Aluminium — the metal for an ‘Atmanirbhar Bharat’

Rameesh Kailasam | Updated on May 06, 2021

The govt must rectify the pricing anomalies of bauxite to boost local production

The primary source for aluminium is bauxite ore, which is processed to produce alumina that is smelted using an electrolysis process to produce pure aluminium metal.

Since most of bauxite is found on surfaces of earth, strip mining is possible and the top soil can be replaced for rehabilitation and land returned to its native ecosystem. Usually six-seven tonnes of bauxite produces one tonne of aluminium.

Aluminium is the second most-used metal in the world after iron. Starting with consumer electronics, household appliances, cooking utensils, doors and windows, food packaging, foils, cans, office work stations, automotive, transportation, electrical to industrial uses in the form of industrial appliances, aircraft, ships, trains, defence, communication equipment to spacecraft and so on.

As India aspires to become Atmanirbhar to manufacture locally, a significant contribution would come from sourcing aluminium locally.

Despite having massive bauxite deposits, India is dependent on imports for meeting its requirements. For India to become Atmanirbhar and a manufacturing powerhouse, aluminium will play a key role.

Aluminium today has replaced plastic, wood and steel as it is safe and has an important role in electronics manufacturing.

The price for bauxite is determined by the Mines and Minerals (Development and Regulation) MMDR Act and the Minerals (Other than Atomic and Hydro Carbons Energy Minerals) Concession Rules, 2016 which essentially define the formula for setting the average sale price (ASP) for metallurgical grade bauxite.

Pricing pain

Interestingly, bauxite is the only bulk mineral where ASP is determined via a formula from the selling price of the end product — Aluminium.
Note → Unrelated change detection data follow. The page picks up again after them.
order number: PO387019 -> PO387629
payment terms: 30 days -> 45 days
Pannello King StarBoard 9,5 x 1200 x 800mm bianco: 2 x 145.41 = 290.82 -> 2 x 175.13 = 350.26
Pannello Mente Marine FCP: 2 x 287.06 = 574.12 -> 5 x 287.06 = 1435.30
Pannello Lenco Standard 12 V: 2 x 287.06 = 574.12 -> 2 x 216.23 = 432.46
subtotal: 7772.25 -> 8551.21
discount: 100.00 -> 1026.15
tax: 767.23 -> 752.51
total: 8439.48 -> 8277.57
The current method, unlike other minerals, includes costs beyond ex-mines and expenditures such as logistics, transportation, loading, unloading, rental for stocking, sampling charges which results in an inflated price by a stark 300-400 per cent making it much dearer. This has translated into limited or no auctions putting off further investments.
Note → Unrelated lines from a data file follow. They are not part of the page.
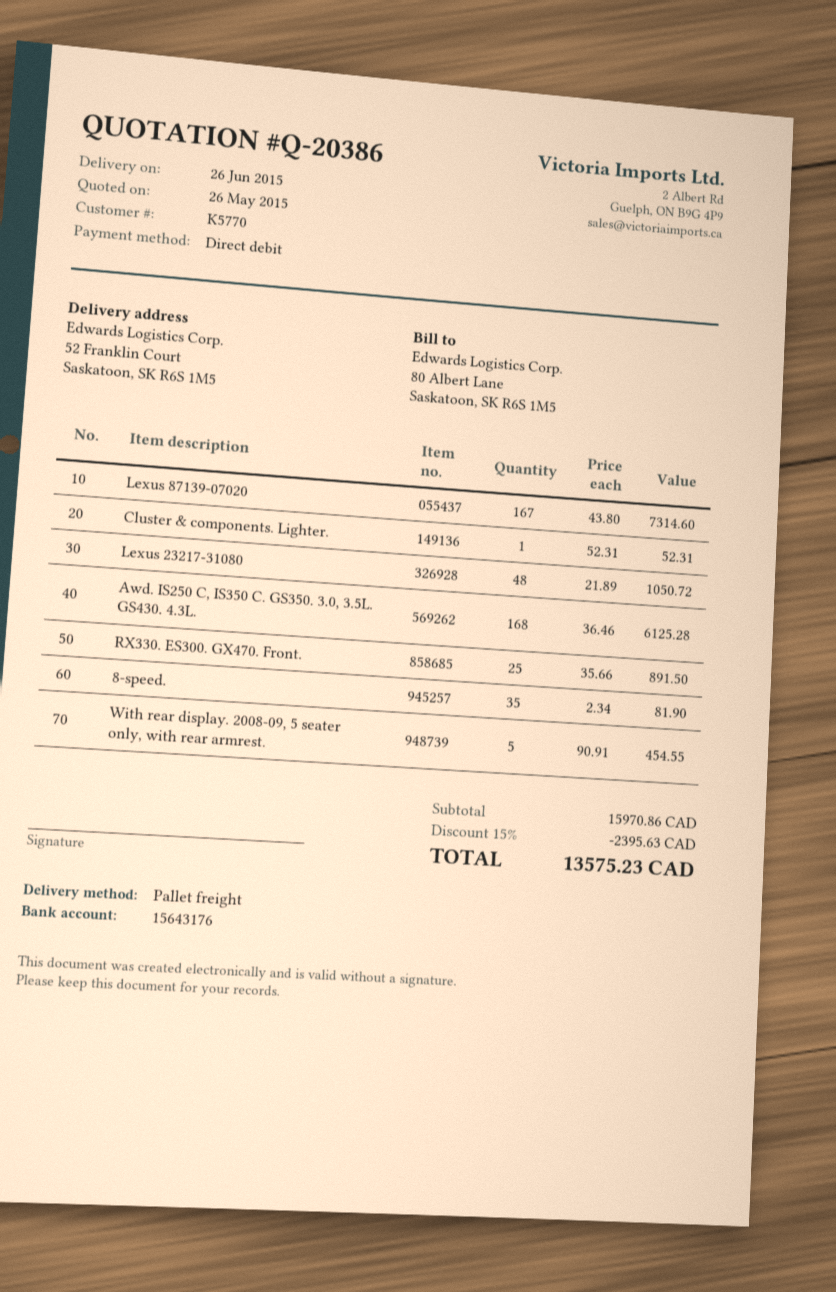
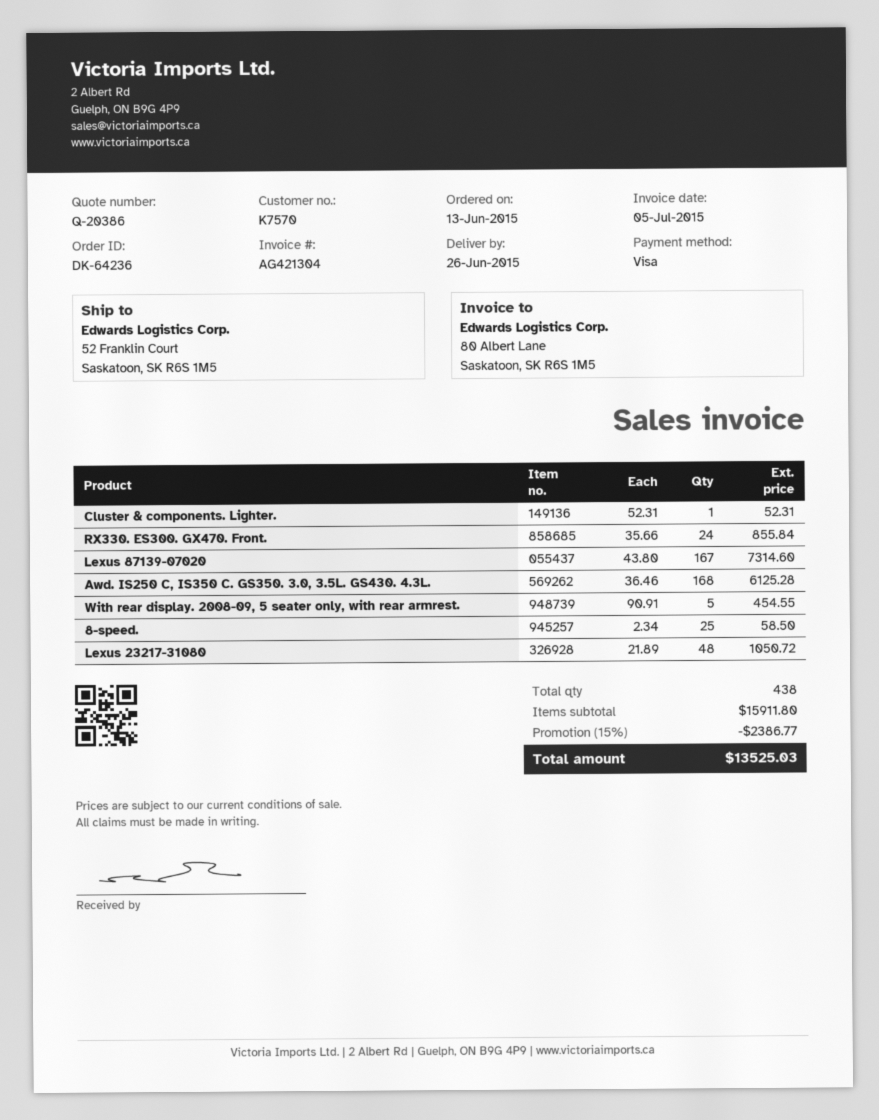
customer number: K5770 -> K7570
payment method: direct debit -> Visa
RX330. ES300. GX470. Front.: 25 x 35.66 = 891.50 -> 24 x 35.66 = 855.84
8-speed.: 35 x 2.34 = 81.90 -> 25 x 2.34 = 58.50
subtotal: 15970.86 -> 15911.80
discount: 15% = 2395.63 -> 15% = 2386.77
total: 13575.23 -> 13525.03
The ASP calculation method has potentially made aluminium production comparatively unviable. This requires immediate correction wherein the ASP of Metallurgical grade bauxite needs to be calculated as per the monthly returns filed to India Bureau of Mines (IBM) by all miners which shall reflect the true market price.
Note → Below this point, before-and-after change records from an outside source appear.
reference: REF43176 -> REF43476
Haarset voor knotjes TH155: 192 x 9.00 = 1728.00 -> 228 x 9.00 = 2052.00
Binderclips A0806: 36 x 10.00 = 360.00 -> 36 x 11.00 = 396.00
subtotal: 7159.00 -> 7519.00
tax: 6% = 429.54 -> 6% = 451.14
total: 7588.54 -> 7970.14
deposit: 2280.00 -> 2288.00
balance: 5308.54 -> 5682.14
Additionally, a National Mineral Index can be considered for capturing production from all sources of captive, non-captive mines etc. which may give the correct valuation of minerals and also address concerns of royalty on royalty as done in coal sector through the National Coal Index.

India continues to import aluminium and aluminium scrap thanks to a low import duty. A high GST Compensation cess on coal further makes cost of producing aluminium locally higher than the world average. This backed by high input costs of caustic soda, petroleum coke, alumina generously contribute to making Indian aluminium one of the most expensive metals thereby discouraging manufacturers to source from India.

The government has been announcing Production Linked Incentives (PLI) across sectors. Many sectors need aluminium as a raw material which will continue to be sourced through imports rather than local production unless these anomalies are urgently fixed.

It is important for the government to address these issues to make India a competitive destination wherein raw materials can be sourced locally at competitive prices. Aluminium through bauxite is therefore the necessary metal for manufacturing an Atmanirbhar Bharat.